The data -
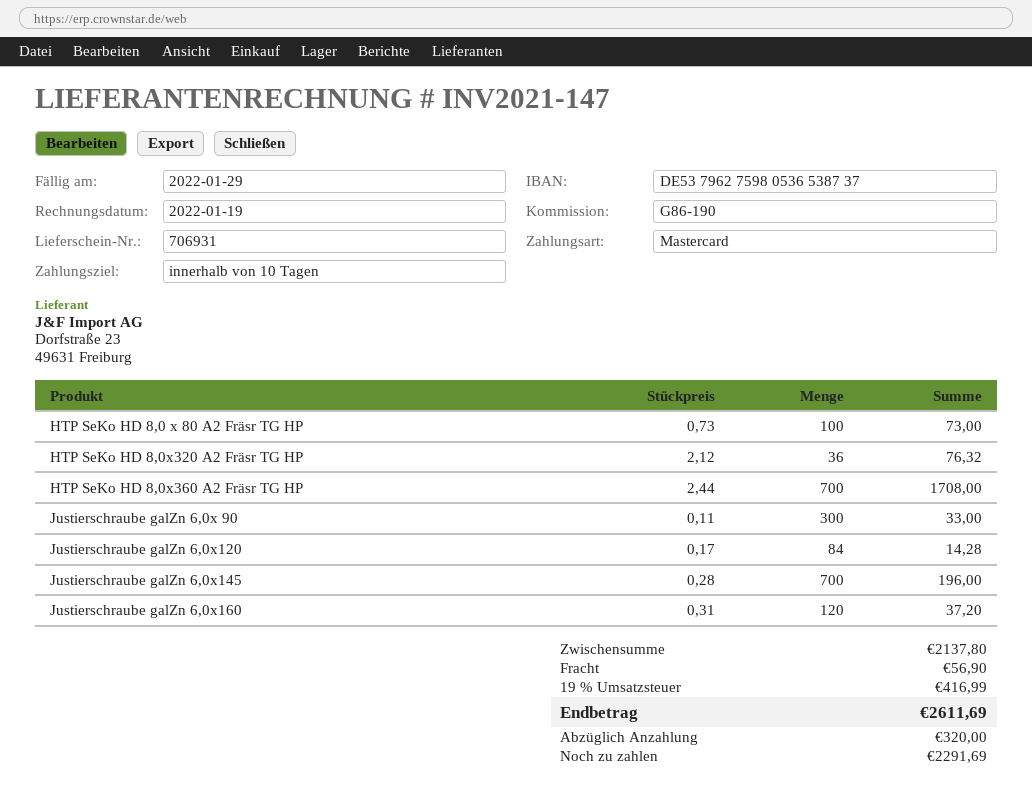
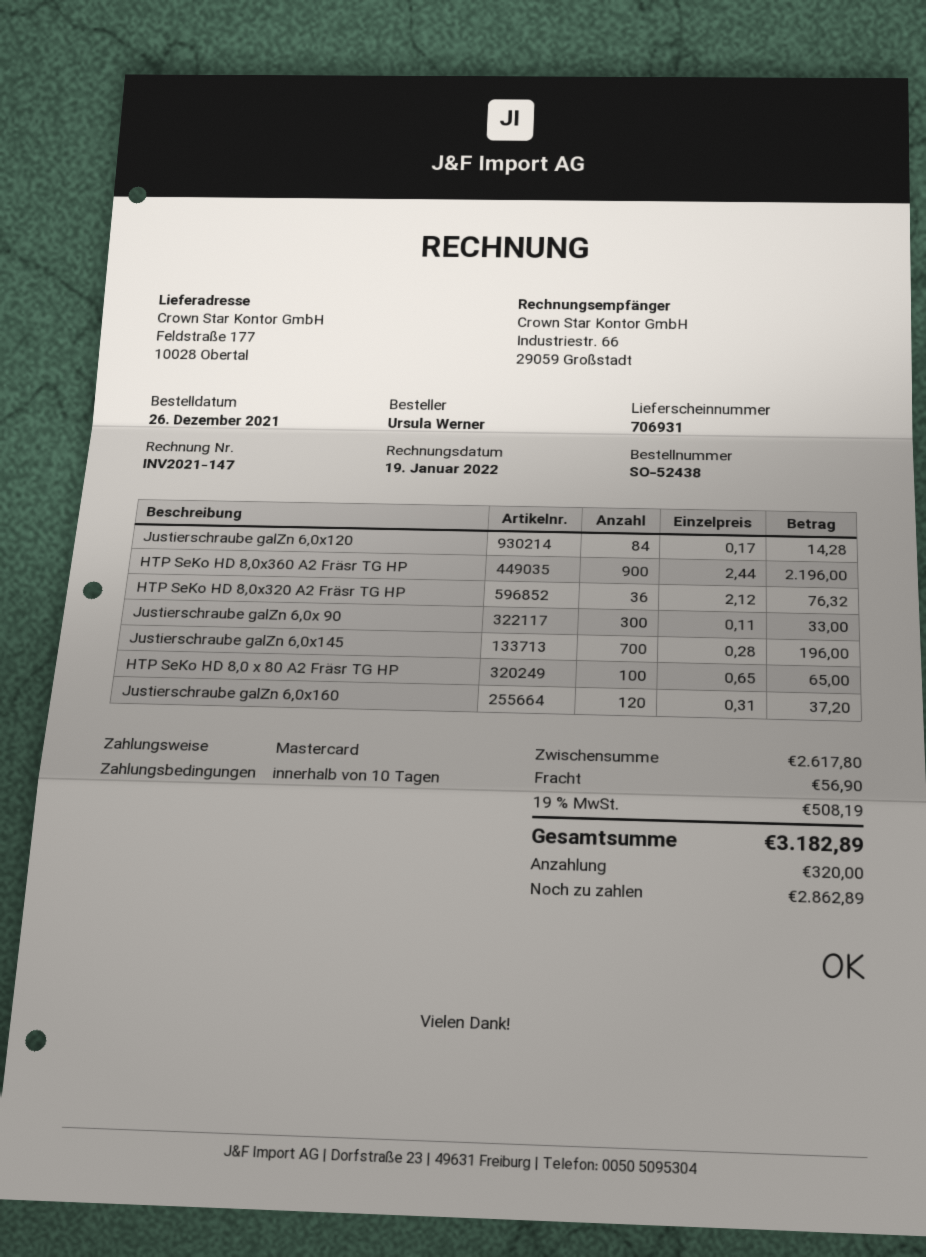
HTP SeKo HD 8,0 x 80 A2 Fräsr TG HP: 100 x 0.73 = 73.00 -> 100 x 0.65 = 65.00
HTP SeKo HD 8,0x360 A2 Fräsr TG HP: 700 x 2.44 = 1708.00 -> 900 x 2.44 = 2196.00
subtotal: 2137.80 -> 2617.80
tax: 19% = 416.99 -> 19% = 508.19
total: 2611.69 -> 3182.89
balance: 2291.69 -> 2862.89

==

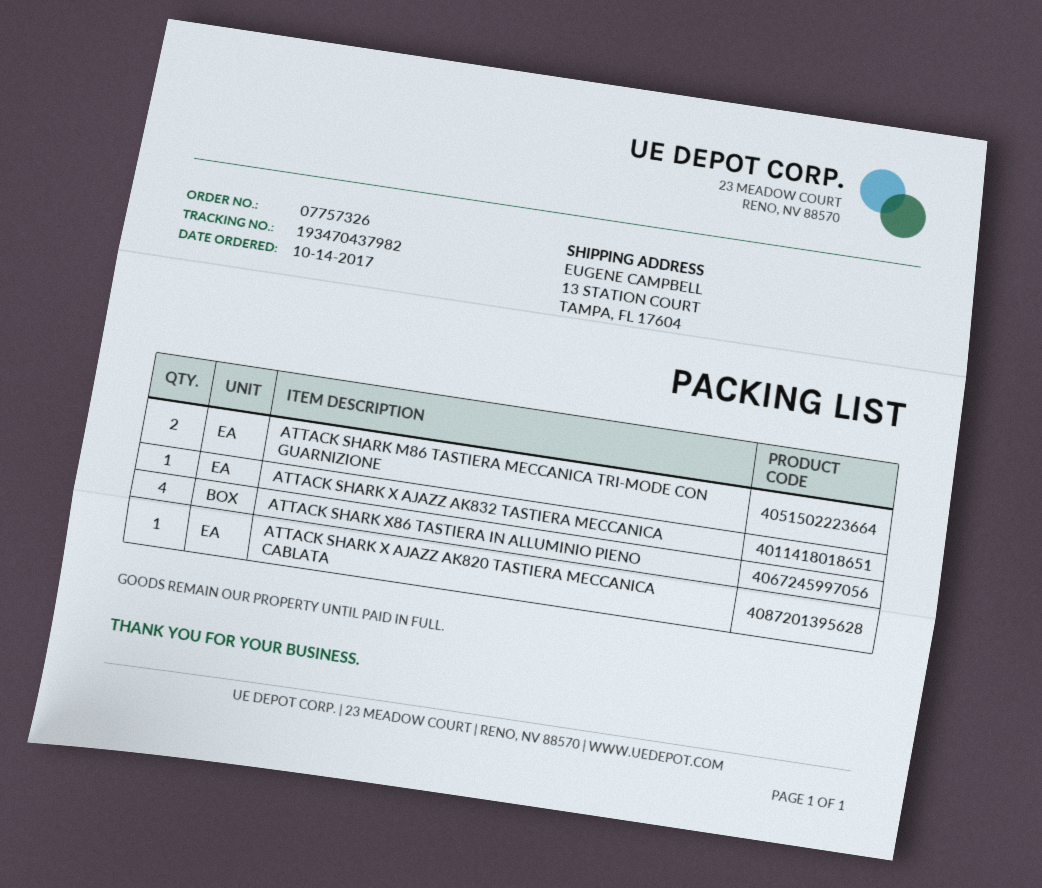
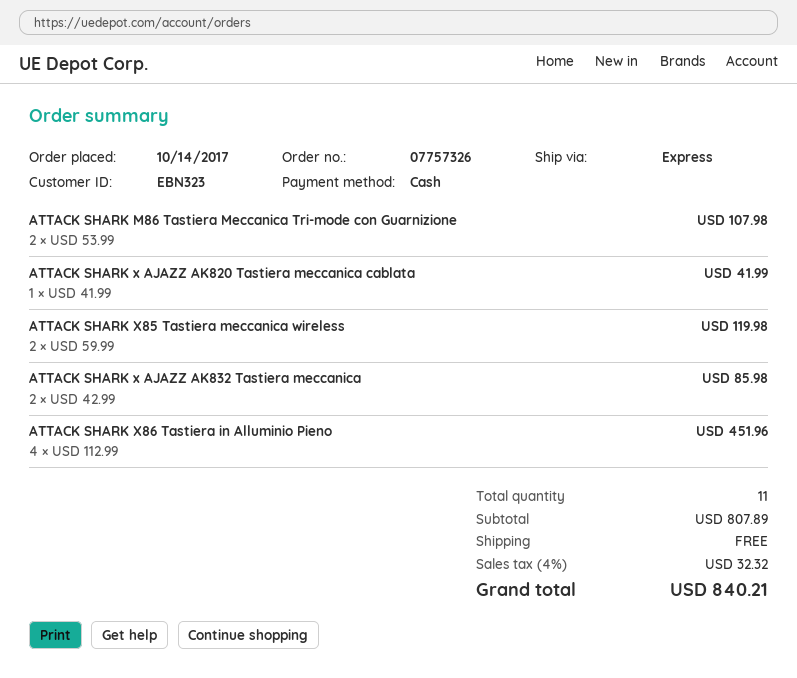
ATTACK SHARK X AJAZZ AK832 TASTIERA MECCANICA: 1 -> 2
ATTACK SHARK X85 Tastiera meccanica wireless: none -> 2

Exercise instructions - A verbatim transcription is needed of the lines above, starting at the line with "ATTACK SHARK X AJAZZ" and ending at the line with "ATTACK SHARK X85", both included, and of nothing else.

Response -
ATTACK SHARK X AJAZZ AK832 TASTIERA MECCANICA: 1 -> 2
ATTACK SHARK X85 Tastiera meccanica wireless: none -> 2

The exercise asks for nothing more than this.